Se erro, sem saber, por meu tormento,
eu me pergunto em dúvida: - foi onde?
E a consciência olha-me e responde:
- procura fundo no teu eu, lá dentro!
Eu procuro e não acho, mais que o sonde,
o remorso que pune o mau intento.
E isso me tranqüiliza, põe-me isento
do erro imperdoável, que se esconde...
Por muito que investigue e que perquira
ao tempo e à vida, à minha terna lira,
não descubro a má fé que em mal resvala.
Aí, eu vou a outra pergunta urgente:
- Se não devo nem sou um delinqüente,
por que me autoacusar e entrar na vala?
XIII - APELO
Quarto, cozinha, gabinete, sala,
porque ela foge assim tão de repente?
Tem mágoas. E razão, tem, certamente,
de ao passado fugir medindo a escala.
Muitas vezes, na dúvida trescala
o perfume do ontem, descontente.
Aí se confunde, turva-se-lhe a mente
e no hoje se atormenta. A dor estala...
- Paciência meu amor.
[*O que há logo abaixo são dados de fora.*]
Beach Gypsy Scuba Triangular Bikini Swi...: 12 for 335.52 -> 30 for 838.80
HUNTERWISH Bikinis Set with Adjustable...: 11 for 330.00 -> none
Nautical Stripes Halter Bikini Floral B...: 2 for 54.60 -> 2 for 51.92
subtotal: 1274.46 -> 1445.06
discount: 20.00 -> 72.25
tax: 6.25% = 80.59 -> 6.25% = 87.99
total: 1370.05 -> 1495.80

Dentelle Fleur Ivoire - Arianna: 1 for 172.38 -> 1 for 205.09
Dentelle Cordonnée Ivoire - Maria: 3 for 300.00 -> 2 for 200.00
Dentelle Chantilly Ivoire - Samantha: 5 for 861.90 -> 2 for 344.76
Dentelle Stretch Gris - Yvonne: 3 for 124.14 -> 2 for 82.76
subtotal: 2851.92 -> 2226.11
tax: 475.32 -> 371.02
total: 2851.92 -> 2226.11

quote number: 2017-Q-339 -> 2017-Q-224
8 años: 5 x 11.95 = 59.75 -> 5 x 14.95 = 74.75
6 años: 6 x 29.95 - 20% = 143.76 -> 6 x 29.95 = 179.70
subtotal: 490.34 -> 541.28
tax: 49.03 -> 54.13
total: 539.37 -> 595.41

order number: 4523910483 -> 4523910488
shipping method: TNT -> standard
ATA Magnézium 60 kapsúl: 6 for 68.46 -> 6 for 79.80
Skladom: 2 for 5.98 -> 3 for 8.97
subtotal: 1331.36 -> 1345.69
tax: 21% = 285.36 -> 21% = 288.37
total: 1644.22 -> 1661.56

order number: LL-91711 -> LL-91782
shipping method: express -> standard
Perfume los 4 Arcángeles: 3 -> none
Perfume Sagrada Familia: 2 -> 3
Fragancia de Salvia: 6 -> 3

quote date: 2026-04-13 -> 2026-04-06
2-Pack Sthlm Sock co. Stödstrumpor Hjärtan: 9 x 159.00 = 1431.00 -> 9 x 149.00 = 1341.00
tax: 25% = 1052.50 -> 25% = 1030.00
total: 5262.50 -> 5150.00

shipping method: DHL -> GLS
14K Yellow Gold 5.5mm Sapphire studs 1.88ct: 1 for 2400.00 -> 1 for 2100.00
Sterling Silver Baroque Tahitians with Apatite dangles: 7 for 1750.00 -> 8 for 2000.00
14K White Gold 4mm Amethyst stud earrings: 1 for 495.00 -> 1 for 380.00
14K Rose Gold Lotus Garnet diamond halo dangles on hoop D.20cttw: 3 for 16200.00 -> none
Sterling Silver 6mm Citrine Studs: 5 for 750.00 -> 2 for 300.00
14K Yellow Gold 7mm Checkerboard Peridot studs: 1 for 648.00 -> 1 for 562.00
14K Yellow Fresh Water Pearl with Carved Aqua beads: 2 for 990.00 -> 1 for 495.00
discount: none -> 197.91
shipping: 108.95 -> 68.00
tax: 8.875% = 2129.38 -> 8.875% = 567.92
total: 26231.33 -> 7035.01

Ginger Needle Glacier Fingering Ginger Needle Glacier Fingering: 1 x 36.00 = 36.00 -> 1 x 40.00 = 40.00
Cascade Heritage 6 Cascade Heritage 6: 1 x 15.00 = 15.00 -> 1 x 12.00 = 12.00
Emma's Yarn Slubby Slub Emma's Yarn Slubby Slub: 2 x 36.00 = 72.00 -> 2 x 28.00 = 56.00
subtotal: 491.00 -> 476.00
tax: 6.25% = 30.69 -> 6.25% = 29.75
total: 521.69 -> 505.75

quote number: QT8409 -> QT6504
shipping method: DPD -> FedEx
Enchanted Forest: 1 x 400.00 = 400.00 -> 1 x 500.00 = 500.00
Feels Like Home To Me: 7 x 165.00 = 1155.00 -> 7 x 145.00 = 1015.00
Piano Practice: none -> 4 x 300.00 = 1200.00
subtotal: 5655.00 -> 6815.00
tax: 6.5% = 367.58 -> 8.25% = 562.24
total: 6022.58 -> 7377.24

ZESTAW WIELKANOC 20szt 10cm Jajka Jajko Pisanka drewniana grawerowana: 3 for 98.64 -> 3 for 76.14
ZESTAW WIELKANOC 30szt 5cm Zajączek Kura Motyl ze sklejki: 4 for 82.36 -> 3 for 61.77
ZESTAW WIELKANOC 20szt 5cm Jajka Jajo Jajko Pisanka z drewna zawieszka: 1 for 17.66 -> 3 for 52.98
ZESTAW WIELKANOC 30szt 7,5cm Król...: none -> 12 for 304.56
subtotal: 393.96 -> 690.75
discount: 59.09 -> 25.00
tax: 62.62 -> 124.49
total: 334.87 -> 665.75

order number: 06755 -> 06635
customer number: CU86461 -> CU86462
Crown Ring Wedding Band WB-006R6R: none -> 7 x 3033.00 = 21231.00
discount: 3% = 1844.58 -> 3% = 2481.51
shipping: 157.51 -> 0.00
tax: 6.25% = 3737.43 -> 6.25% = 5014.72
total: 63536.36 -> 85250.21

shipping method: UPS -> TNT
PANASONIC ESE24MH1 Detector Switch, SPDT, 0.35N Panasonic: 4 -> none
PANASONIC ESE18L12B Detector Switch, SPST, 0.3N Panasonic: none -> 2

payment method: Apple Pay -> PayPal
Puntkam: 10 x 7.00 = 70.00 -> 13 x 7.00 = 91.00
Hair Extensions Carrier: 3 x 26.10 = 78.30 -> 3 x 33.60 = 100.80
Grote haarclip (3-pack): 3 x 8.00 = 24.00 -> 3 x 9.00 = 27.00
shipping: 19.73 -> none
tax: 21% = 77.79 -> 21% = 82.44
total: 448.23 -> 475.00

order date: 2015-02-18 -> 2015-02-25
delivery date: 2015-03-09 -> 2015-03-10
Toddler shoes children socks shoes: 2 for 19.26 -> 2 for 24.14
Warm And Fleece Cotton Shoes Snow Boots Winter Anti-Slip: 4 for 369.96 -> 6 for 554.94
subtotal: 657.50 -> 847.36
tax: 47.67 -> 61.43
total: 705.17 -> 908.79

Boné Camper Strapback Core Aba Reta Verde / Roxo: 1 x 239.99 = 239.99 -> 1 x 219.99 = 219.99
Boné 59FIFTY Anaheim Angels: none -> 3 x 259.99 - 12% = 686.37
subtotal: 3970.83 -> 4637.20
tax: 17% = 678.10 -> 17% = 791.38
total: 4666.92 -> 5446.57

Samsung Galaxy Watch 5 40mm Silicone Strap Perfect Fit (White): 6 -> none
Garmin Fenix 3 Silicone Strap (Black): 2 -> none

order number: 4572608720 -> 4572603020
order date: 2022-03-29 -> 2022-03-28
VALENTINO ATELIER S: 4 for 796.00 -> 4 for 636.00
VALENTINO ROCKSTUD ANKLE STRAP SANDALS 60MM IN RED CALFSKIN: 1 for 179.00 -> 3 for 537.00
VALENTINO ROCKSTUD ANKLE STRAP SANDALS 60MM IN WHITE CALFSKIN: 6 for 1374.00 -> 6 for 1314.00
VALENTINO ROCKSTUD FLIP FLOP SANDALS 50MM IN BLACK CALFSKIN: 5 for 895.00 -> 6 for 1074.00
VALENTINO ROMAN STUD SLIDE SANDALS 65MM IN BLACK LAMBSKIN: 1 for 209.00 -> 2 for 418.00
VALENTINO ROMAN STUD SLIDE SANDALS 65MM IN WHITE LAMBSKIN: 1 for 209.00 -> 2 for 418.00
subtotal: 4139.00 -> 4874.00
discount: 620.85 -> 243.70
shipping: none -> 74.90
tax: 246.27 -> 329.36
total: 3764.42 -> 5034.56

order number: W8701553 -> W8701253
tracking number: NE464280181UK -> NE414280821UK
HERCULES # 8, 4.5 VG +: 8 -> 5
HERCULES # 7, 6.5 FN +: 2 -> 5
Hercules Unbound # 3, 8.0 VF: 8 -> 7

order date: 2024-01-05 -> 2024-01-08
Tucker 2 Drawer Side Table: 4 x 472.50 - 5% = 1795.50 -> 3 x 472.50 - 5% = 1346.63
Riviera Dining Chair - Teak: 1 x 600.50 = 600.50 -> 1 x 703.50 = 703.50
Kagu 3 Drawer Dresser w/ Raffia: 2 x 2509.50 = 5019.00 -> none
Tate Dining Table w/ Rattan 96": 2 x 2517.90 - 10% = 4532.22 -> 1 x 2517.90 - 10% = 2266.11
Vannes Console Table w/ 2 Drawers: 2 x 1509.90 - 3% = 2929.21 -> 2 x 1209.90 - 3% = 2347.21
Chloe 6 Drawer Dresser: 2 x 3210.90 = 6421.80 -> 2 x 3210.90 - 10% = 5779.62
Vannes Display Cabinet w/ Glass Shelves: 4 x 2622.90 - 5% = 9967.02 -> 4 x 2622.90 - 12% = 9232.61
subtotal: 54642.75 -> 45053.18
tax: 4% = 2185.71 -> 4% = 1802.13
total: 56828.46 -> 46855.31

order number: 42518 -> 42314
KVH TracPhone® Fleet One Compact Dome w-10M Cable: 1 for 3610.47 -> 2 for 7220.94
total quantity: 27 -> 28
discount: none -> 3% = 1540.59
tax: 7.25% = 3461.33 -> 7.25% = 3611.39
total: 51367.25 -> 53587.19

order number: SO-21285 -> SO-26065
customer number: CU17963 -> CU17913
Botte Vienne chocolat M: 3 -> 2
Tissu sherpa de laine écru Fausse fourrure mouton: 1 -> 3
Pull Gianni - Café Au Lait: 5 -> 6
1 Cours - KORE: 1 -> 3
O que é que isto?
Porque essa fuga, pelo amor do Cristo?
Acalma os nervos e desfaz a mala!
- Sou nervosa João, ela responde.
Paciência peço eu, faz-me por onde
possa ser calma, baixa a voz, não fala!
XIV - ÚLTIMO MOMENTO
Se a dor ao coração fere e avassala
do nascimento ao último suspiro,
eu encho a ânfora, o baú e a mala,
à hora de recolher-me ao meu retiro...
E deixo escrito o último papiro
a quem quiser abrir a funda vala.
Este verá aí, que lhe confiro
o meu legado sem fulgor nem gala.
Se o sonho irisa a mente e o coração,
o poema compus por impulsão
e como forma de divertimento.
Basta o que disse ao logo do caminho
a que se entenda – a ânfora tem vinho...
Fica cheio o baú do meu invento!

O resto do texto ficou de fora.